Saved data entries
——
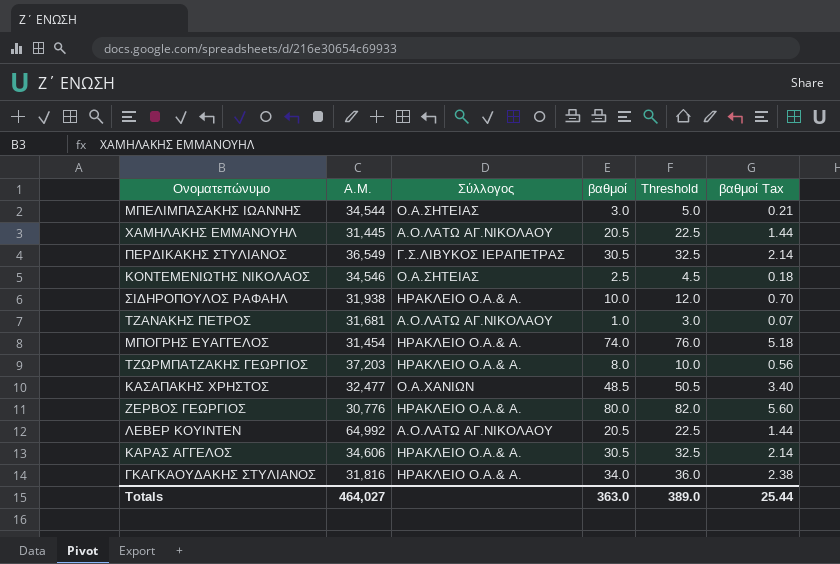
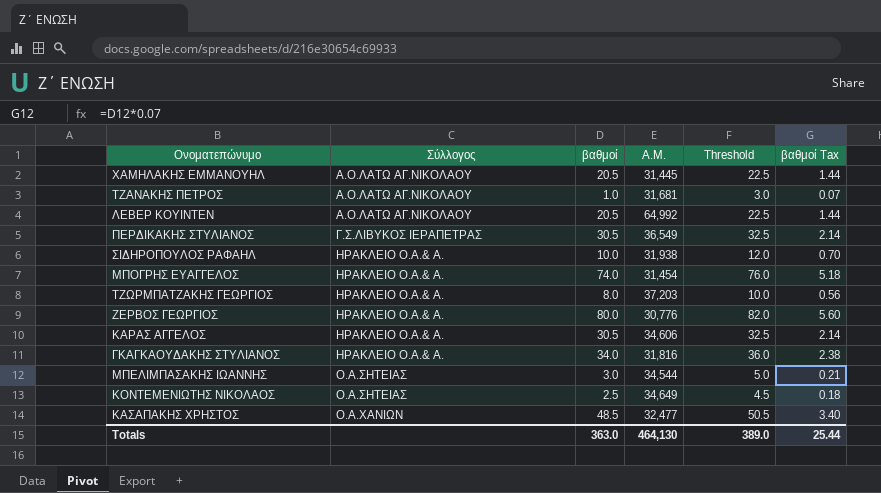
row order: none -> Σύλλογος ascending
column Α.Μ. | position: 2 -> 4
ΚΟΝΤΕΜΕΝΙΩΤΗΣ ΝΙΚΟΛΑΟΣ | Α.Μ.: 34,546 -> 34,649
Totals | Α.Μ.: 464,027 -> 464,130

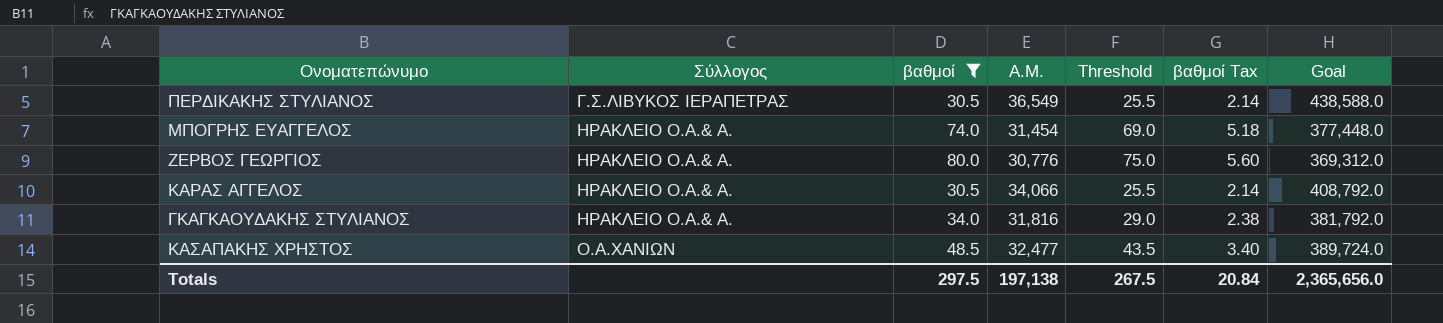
filter: none -> βαθμοί >= 30.5
column Threshold | formula: [βαθμοί] + 2 -> [βαθμοί] - 5
column Goal | formula: none -> [Α.Μ.] * 12
ΚΑΡΑΣ ΑΓΓΕΛΟΣ | Α.Μ.: 34,606 -> 34,066
Totals | βαθμοί: 363.0 -> 297.5
Totals | Α.Μ.: 464,130 -> 197,138
Totals | Threshold: 389.0 -> 267.5
Totals | βαθμοί Tax: 25.44 -> 20.84

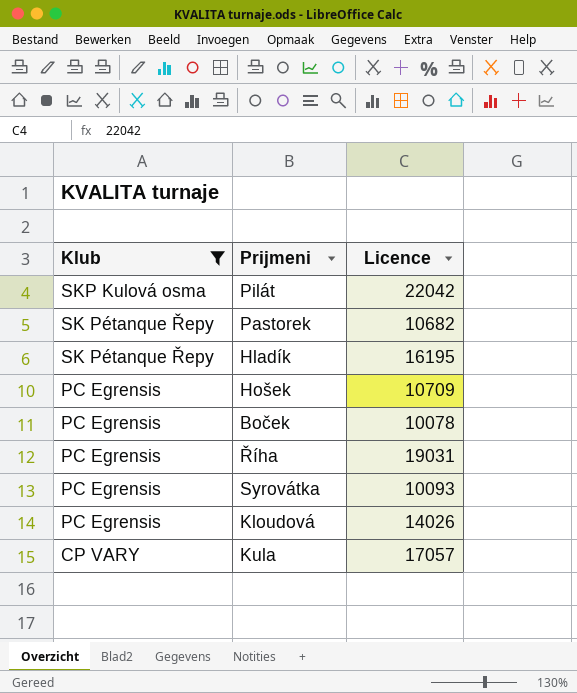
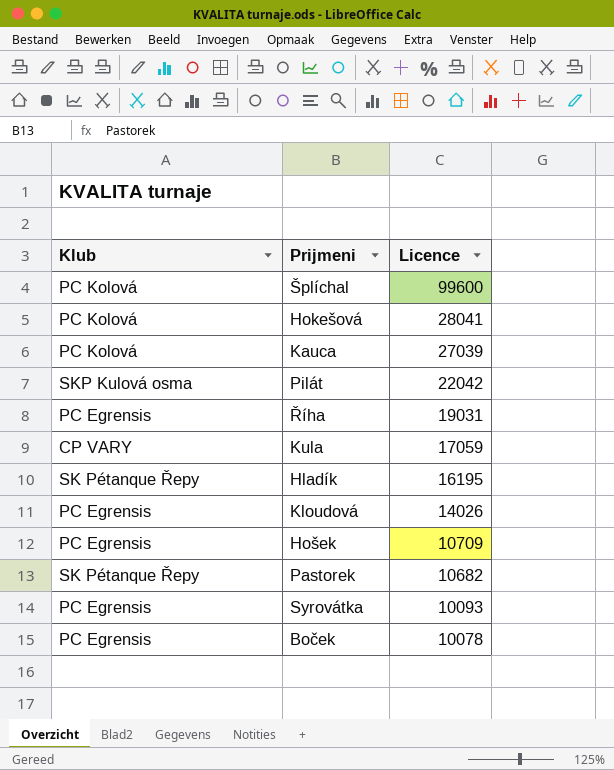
filter: Klub != PC Kolová -> none
row order: Klub descending -> Licence descending
Kula | Licence: 17057 -> 17059

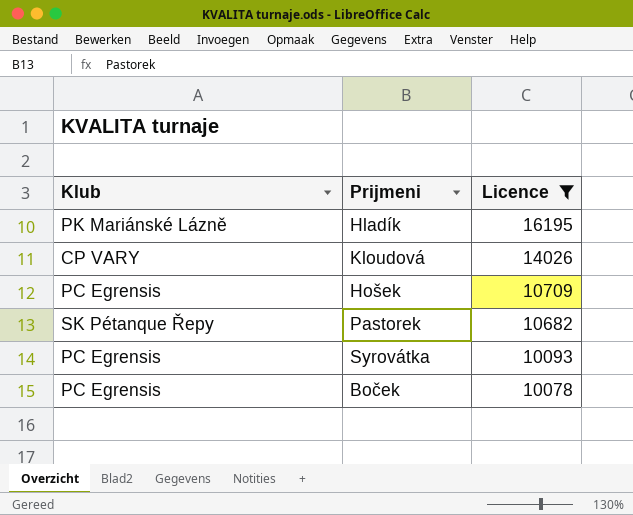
filter: none -> Licence <= 16195
Hladík | Klub: SK Pétanque Řepy -> PK Mariánské Lázně
Kloudová | Klub: PC Egrensis -> CP VARY

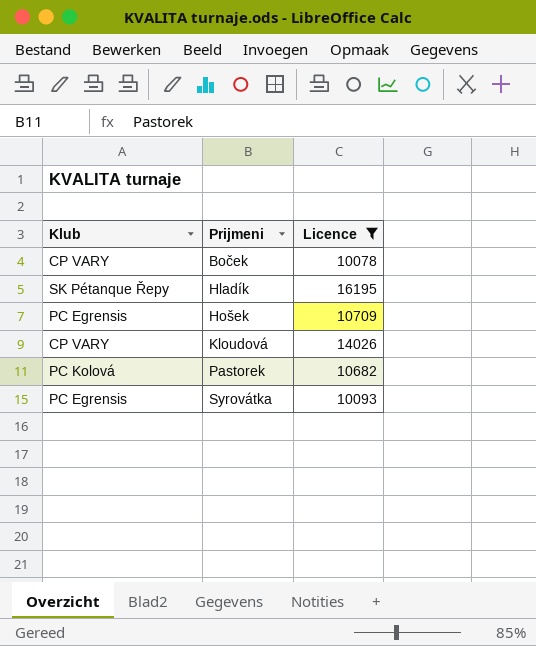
row order: Licence descending -> Prijmeni ascending
Boček | Klub: PC Egrensis -> CP VARY
Hladík | Klub: PK Mariánské Lázně -> SK Pétanque Řepy
Pastorek | Klub: SK Pétanque Řepy -> PC Kolová

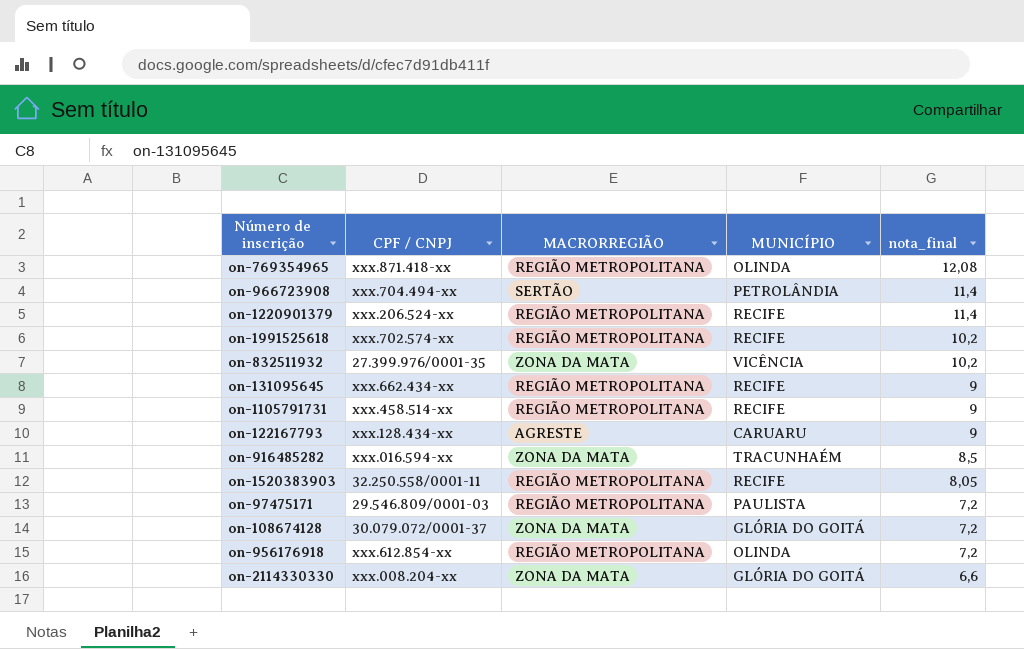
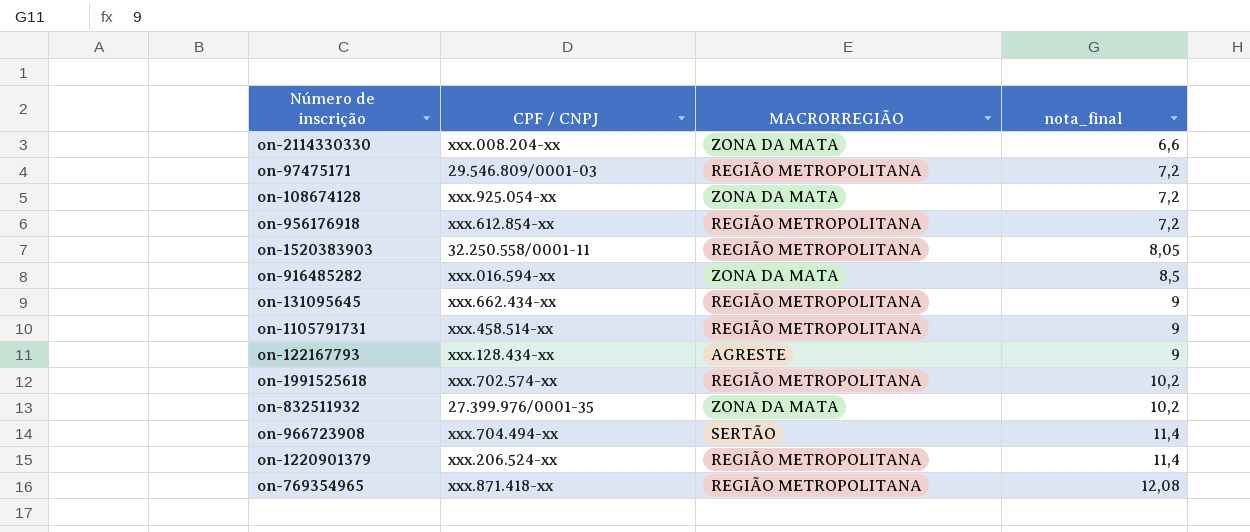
row order: nota_final descending -> nota_final ascending
column MUNICÍPIO | position: 4 -> none
on-108674128 | CPF / CNPJ: 30.079.072/0001-37 -> xxx.925.054-xx

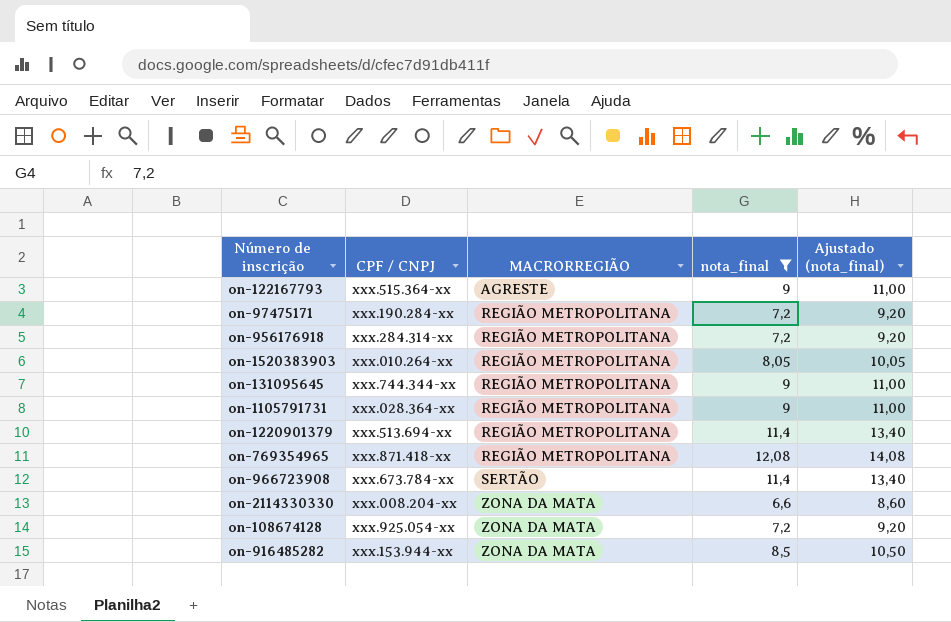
filter: none -> nota_final != 10,2
row order: nota_final ascending -> MACRORREGIÃO ascending
column Ajustado (nota_final) | formula: none -> [nota_final] + 2
on-122167793 | CPF / CNPJ: xxx.128.434-xx -> xxx.515.364-xx
on-97475171 | CPF / CNPJ: 29.546.809/0001-03 -> xxx.190.284-xx
on-956176918 | CPF / CNPJ: xxx.612.854-xx -> xxx.284.314-xx
on-1520383903 | CPF / CNPJ: 32.250.558/0001-11 -> xxx.010.264-xx
on-131095645 | CPF / CNPJ: xxx.662.434-xx -> xxx.744.344-xx
on-1105791731 | CPF / CNPJ: xxx.458.514-xx -> xxx.028.364-xx
on-1220901379 | CPF / CNPJ: xxx.206.524-xx -> xxx.513.694-xx
on-966723908 | CPF / CNPJ: xxx.704.494-xx -> xxx.673.784-xx
on-916485282 | CPF / CNPJ: xxx.016.594-xx -> xxx.153.944-xx

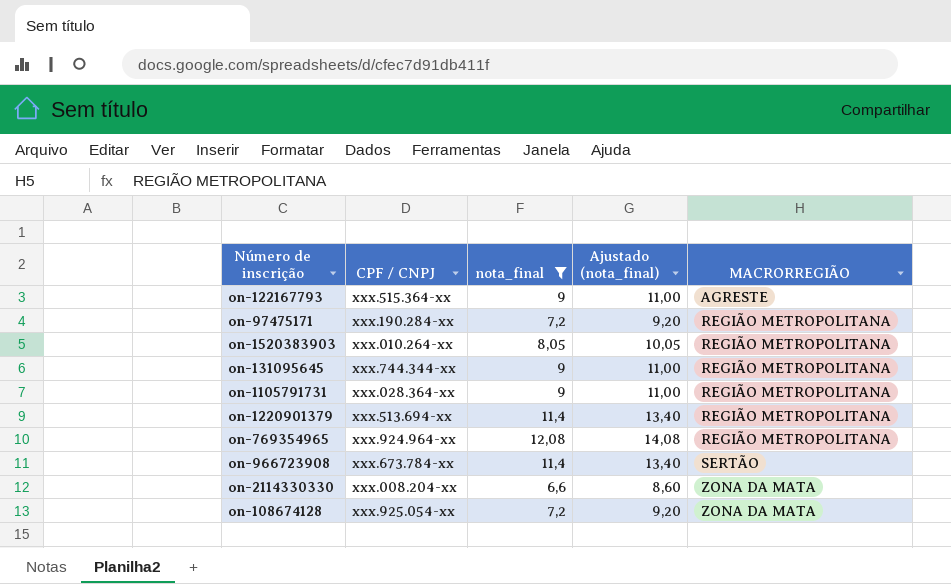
column MACRORREGIÃO | position: 3 -> 5
row on-956176918: xxx.284.314-xx | REGIÃO METROPOLITANA | 7,2 | 9,20 -> none
row on-916485282: xxx.153.944-xx | ZONA DA MATA | 8,5 | 10,50 -> none
on-769354965 | CPF / CNPJ: xxx.871.418-xx -> xxx.924.964-xx

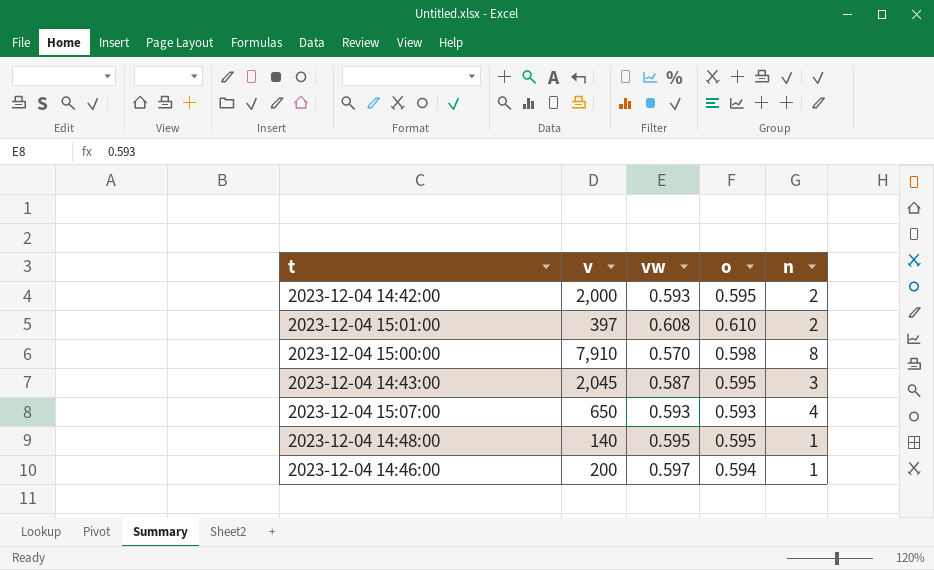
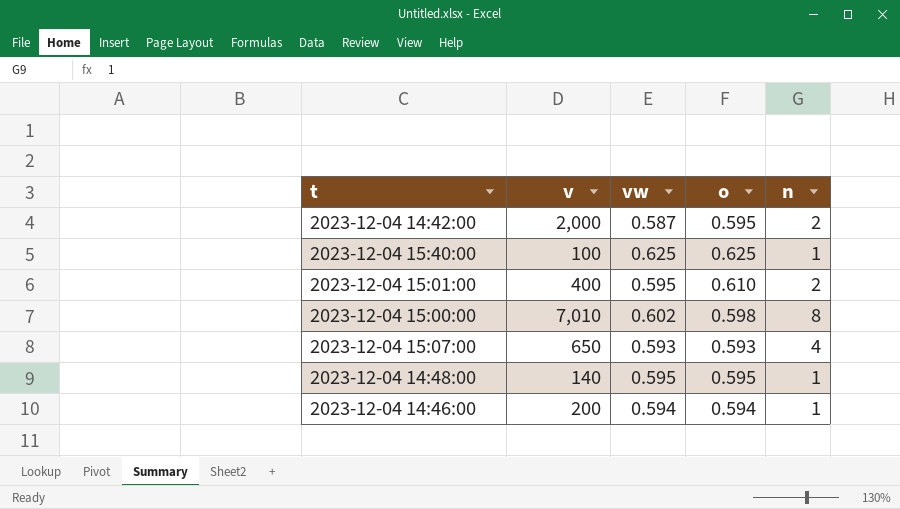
row 2023-12-04 14:43:00: 2,045 | 0.587 | 0.595 | 3 -> none
2023-12-04 14:42:00 | vw: 0.593 -> 0.587
row 2023-12-04 15:40:00: none -> 100 | 0.625 | 0.625 | 1
2023-12-04 15:01:00 | v: 397 -> 400
2023-12-04 15:01:00 | vw: 0.608 -> 0.595
2023-12-04 15:00:00 | v: 7,910 -> 7,010
2023-12-04 15:00:00 | vw: 0.570 -> 0.602
2023-12-04 14:46:00 | vw: 0.597 -> 0.594

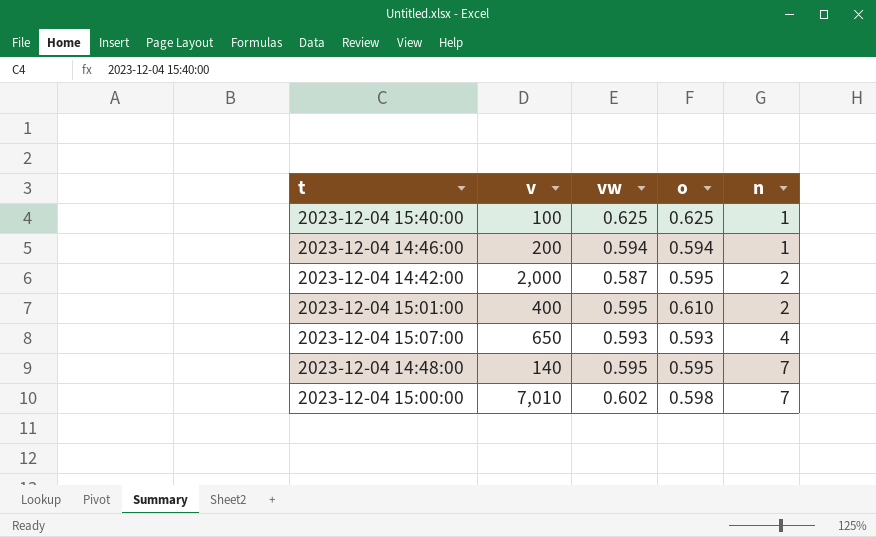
row order: none -> n ascending
2023-12-04 14:48:00 | n: 1 -> 7
2023-12-04 15:00:00 | n: 8 -> 7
——
• [YOUR GOAL]: Where does the word "VARY" appear in the records? Copy every line that holds it.

• [SOLUTION]:
Kloudová | Klub: PC Egrensis -> CP VARY
Boček | Klub: PC Egrensis -> CP VARY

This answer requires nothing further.